This series will expose pid inside containers
via procfs.
Also show the hierarchy of pid namespcae.
Then we could know how pid looks inside a container
and their ns relationships.
1. helpful for nested container check/restore
>From /proc/PID/ns/pid, we could know whether two pid lived
in the same ns.
>From this patch, we could know whether two pid had relationship
between each other.
2. used for pid translation from container
Ex:
init_pid_ns ns1 ns2
t1 2
t2 `- 3 1
t3 `- 4 3
t4 `- 5 `- 5 1
t5 `- 6 `- 8 3
It could solve problems like: we see a pid 3 goes wrong
in container's log, what is its pid on hosts:
a) inside container:
# readlink /proc/3/ns/pid
pid:[4026532388]
b) on host:
We show it in the form of :
<init_PID> <parent_of_init_PID> <relative PID level>
# cat /proc/pidns_hierarchy
14918 1 1
16263 14918 2
16581 1 1
Then we could easily find /proc/16263/ns/pid->4026532388.
On host, we knew that reported pid 3 is in level 2,
and its parental pid ns is from pid 14918.
c) on host, check child of 16263, grep it from status:
NSpid: 16268 8 3
We knew that pid 16268 is pid 3 reported by container.

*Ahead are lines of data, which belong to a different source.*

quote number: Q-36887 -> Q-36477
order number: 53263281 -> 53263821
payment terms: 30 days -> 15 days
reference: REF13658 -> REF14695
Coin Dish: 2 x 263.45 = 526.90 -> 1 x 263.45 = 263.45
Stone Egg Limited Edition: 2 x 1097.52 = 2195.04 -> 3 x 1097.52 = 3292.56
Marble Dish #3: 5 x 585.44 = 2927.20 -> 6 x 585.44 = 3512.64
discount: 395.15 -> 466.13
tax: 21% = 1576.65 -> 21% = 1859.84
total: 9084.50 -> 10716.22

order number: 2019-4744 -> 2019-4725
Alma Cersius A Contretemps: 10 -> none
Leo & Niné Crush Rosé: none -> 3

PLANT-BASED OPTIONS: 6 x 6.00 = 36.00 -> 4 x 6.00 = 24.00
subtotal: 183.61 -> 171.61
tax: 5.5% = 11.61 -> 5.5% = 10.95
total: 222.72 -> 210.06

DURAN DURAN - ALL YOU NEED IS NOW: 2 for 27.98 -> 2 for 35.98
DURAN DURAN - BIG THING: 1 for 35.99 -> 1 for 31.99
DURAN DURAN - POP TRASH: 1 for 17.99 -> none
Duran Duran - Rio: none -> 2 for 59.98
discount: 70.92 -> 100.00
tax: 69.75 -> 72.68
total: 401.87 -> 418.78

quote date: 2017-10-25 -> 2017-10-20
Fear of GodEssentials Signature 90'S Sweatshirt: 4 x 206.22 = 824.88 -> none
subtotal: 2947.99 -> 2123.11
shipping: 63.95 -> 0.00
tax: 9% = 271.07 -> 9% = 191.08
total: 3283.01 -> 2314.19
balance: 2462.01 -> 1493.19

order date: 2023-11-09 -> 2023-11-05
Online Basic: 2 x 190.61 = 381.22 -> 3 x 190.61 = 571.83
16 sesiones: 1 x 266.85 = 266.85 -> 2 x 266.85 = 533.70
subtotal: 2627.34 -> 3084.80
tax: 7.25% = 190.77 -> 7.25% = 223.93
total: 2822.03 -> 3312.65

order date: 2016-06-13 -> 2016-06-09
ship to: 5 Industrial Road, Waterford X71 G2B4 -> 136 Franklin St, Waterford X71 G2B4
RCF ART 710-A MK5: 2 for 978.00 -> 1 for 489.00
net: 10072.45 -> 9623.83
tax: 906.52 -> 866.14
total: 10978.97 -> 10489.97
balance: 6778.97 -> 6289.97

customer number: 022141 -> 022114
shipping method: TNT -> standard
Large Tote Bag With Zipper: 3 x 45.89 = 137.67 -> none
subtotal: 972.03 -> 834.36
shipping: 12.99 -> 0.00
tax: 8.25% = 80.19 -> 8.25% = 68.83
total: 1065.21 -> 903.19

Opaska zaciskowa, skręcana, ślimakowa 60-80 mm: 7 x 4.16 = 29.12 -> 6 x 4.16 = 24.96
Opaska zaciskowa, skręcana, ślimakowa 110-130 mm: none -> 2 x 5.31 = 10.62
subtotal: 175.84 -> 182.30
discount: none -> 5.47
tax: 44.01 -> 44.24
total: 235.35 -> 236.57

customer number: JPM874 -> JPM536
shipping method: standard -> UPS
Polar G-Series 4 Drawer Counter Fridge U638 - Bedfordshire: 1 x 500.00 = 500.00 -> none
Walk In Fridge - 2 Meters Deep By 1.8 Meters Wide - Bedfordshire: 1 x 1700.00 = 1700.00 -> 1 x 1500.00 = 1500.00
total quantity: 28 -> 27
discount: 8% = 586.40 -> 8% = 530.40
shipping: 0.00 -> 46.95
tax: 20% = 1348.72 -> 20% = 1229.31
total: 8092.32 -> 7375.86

v9: fix codes be inluded if CONFIG_PID_NS=n
v8: fix some improper comments
use max() from kernel.h
v7: change stype to be consistent with current interface like
<init_PID> <parent_of_init_PID> <relative PID level>
remove EXPERT dependent in Kconfig
v6: fix some get_pid leaks and do some cleanups
v5: collect pid by find_ge_pid;
use local list inside nslist_proc_show;
use get_pid, remove mutex lock.
v4: simplify pid collection and some performance optimizamtion
fix another race issue.
v3: fix a race issue and memory leak issue in pidns_hierarchy;
add another two fielsd: NSpgid and NSsid.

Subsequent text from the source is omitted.